An example: say you have a sequence of changes (and thus commits) where you're working on a feature: A->B->C, with C being what you're editing now (the @ change). You realize that your latest change, C, might not be the best approach and decide to try another. You do `jj new B` to create an alternate descendant and implement a C2 approach. Now you have A->B->{C,C2}. Which of C or C2 is the tip of your "feature branch"? Answer: who cares? At least until you want to push it somewhere. My default log command will show the whole DAG rooted at A, the first change off of "trunk" commits. I might do further work by creating descendants of C2 and thus have A->B->C and B->C2->D->E, and I might rebase or duplicate ->D->E on top of C if I want to try it out with that approach. Or I might inject or modify things earlier in the graph like A->X->B'->Y->{C,C2} (where B' is an updated B). If I push part of that DAG up to a server that I have declared to be shared with other people, then jj will know what parts of the graph should no longer be mutated and prevent me from doing that (by default).

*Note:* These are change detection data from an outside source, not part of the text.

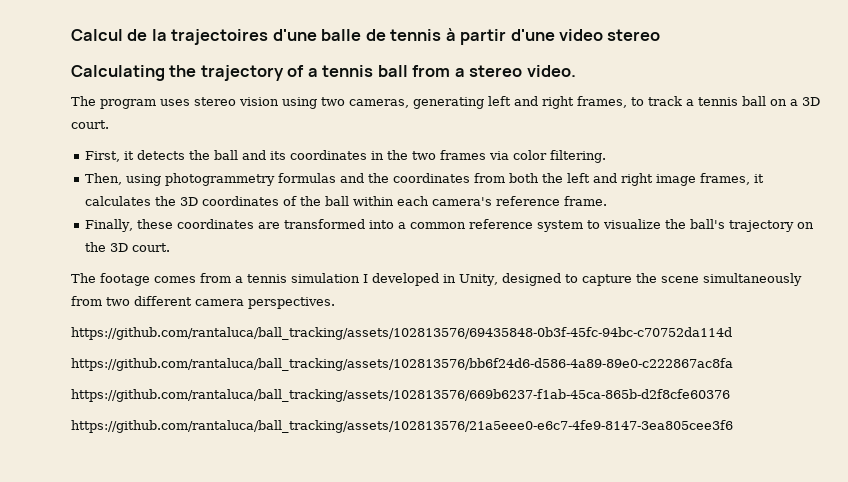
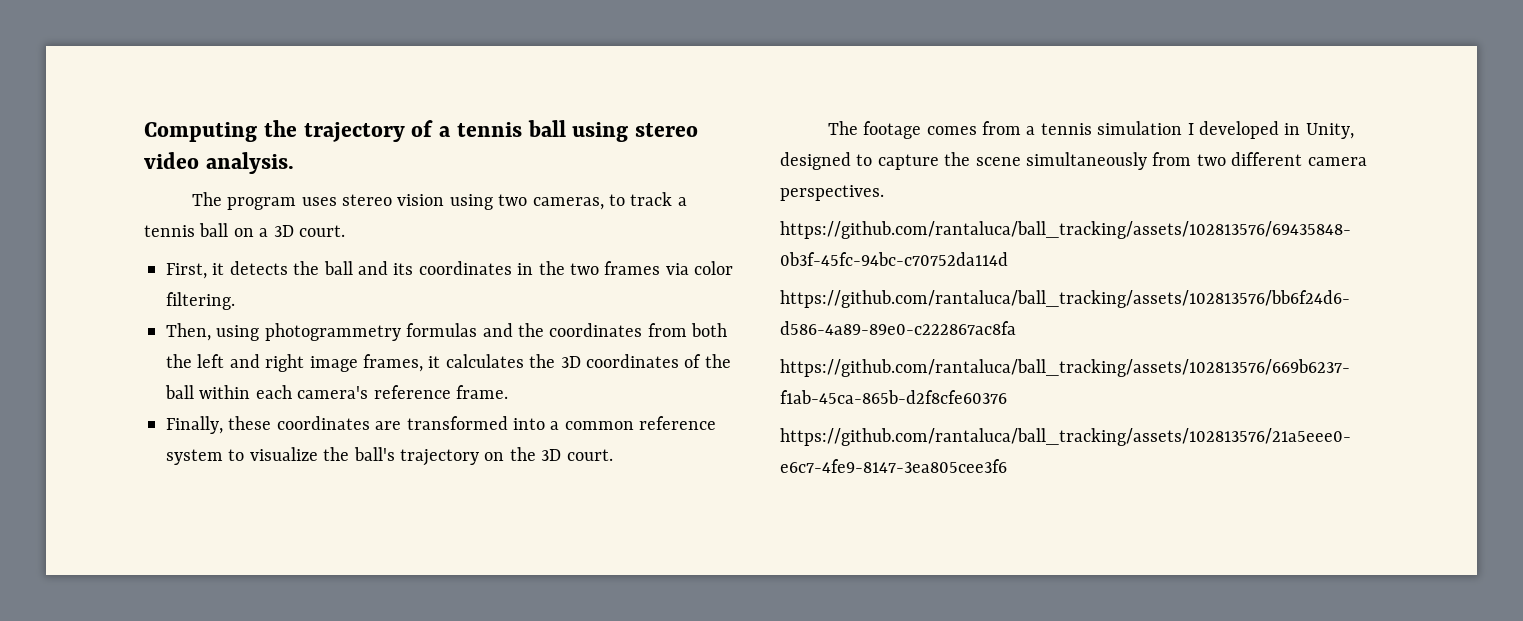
- Calcul de la trajectoires d'une balle de tennis à partir d'une video stereo
- Calculating the trajectory of a tennis ball from a stereo video.
+ Computing the trajectory of a tennis ball using stereo video analysis.
- The program uses stereo vision using two cameras, generating left and right frames, to track a tennis ball on a 3D court.
+ The program uses stereo vision using two cameras, to track a tennis ball on a 3D court.

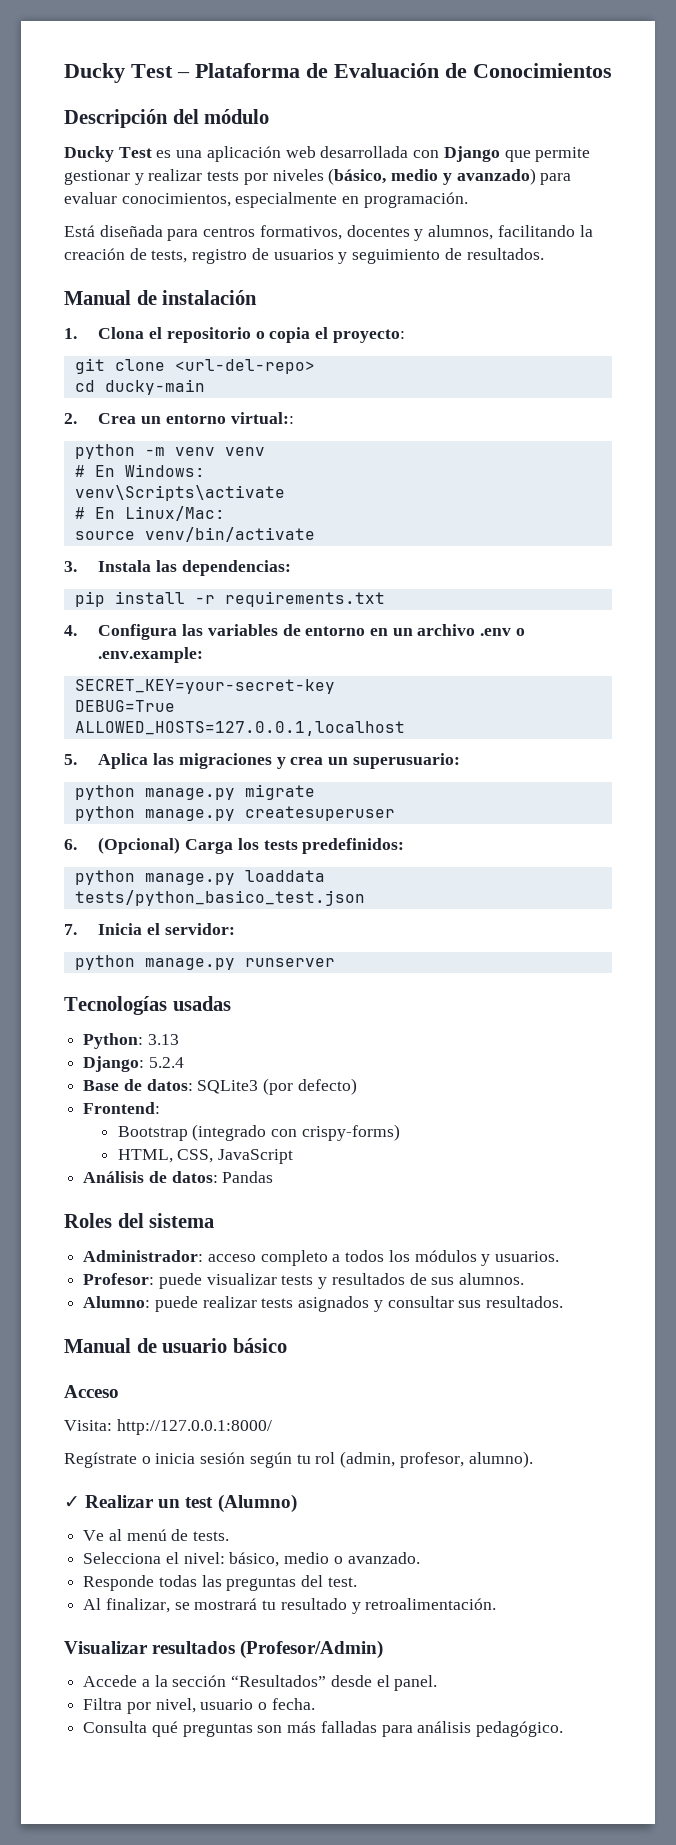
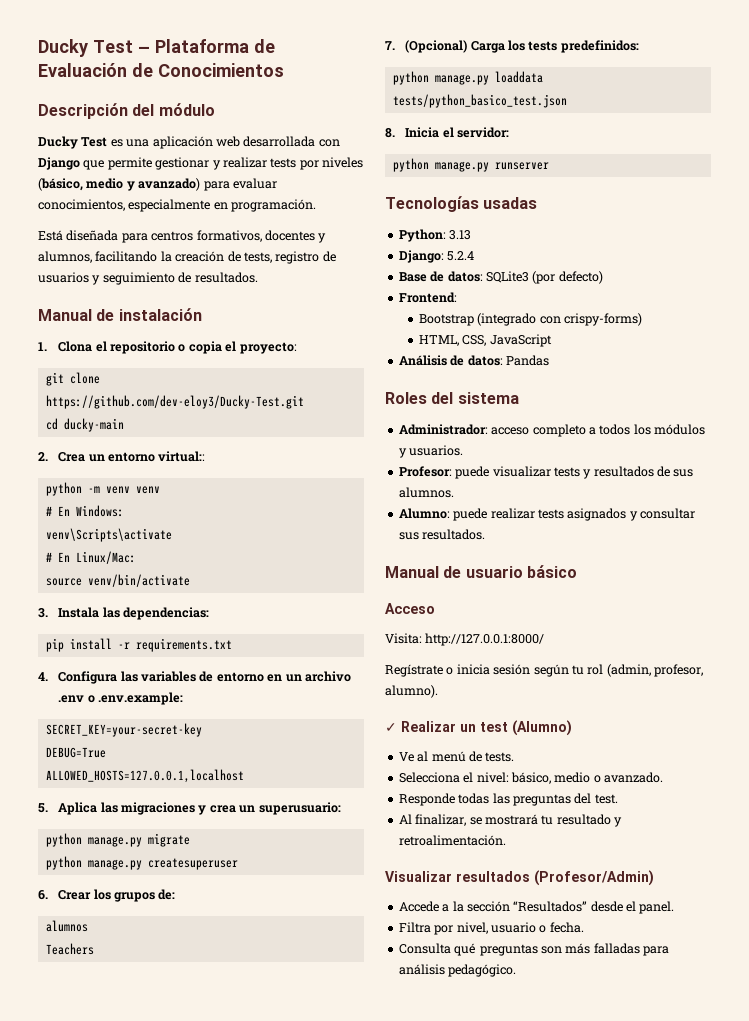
- git clone <url-del-repo>
+ git clone https://github.com/dev-eloy3/Ducky-Test.git
- 6. (Opcional) Carga los tests predefinidos:
+ 6. Crear los grupos de:
+ alumnos
+ Teachers
+ 7. (Opcional) Carga los tests predefinidos:
- 7. Inicia el servidor:
+ 8. Inicia el servidor:

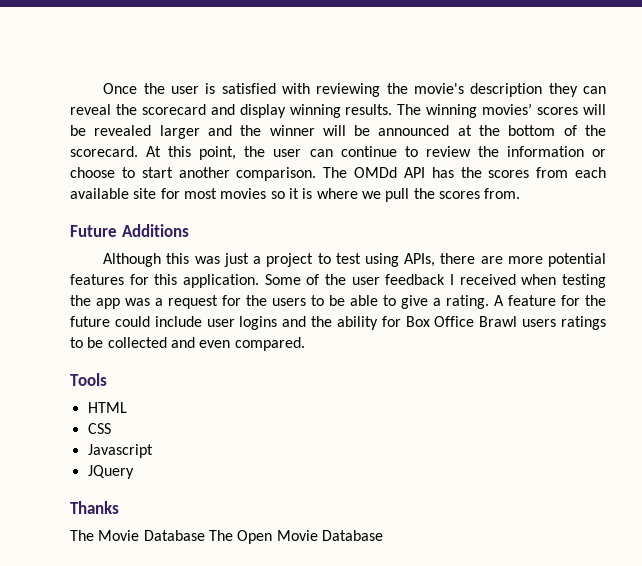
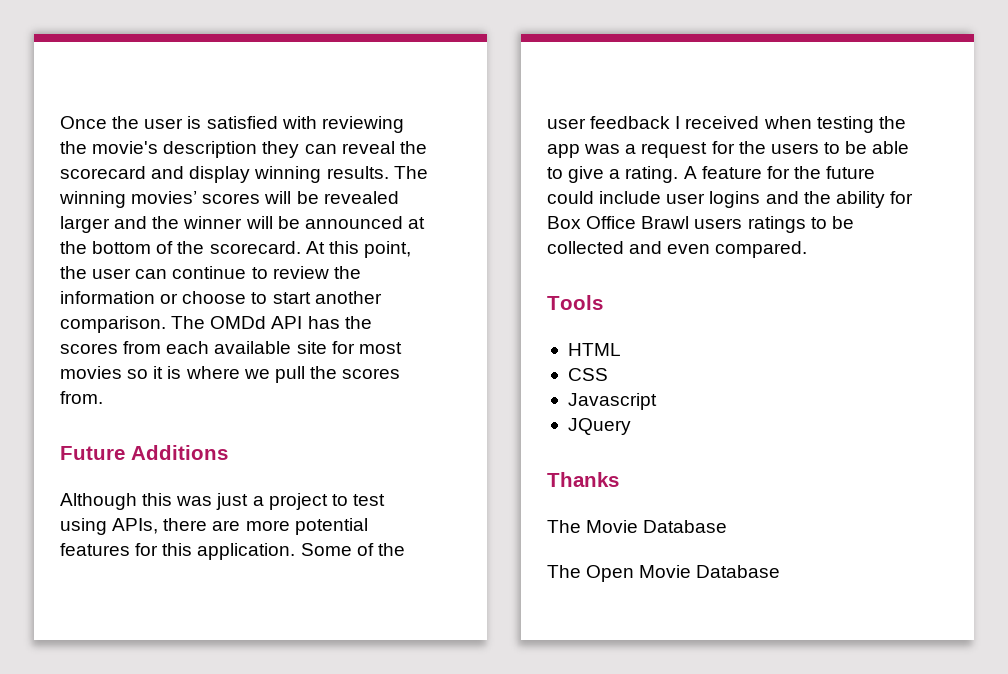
- The Movie Database The Open Movie Database
+ The Movie Database
+ The Open Movie Database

All of this follows the core git model, it's just that mutating the graph structure is expected and common with jj and only restricted modifications seem to be common with git. You can do any and all of it with git, but rebase, undo, and conflicts are better-supported and feel less exceptional with jj. And you can jump to anywhere in the graph, or move around pieces of the graph, anytime and without necessarily changing the @ (working change) you're looking at.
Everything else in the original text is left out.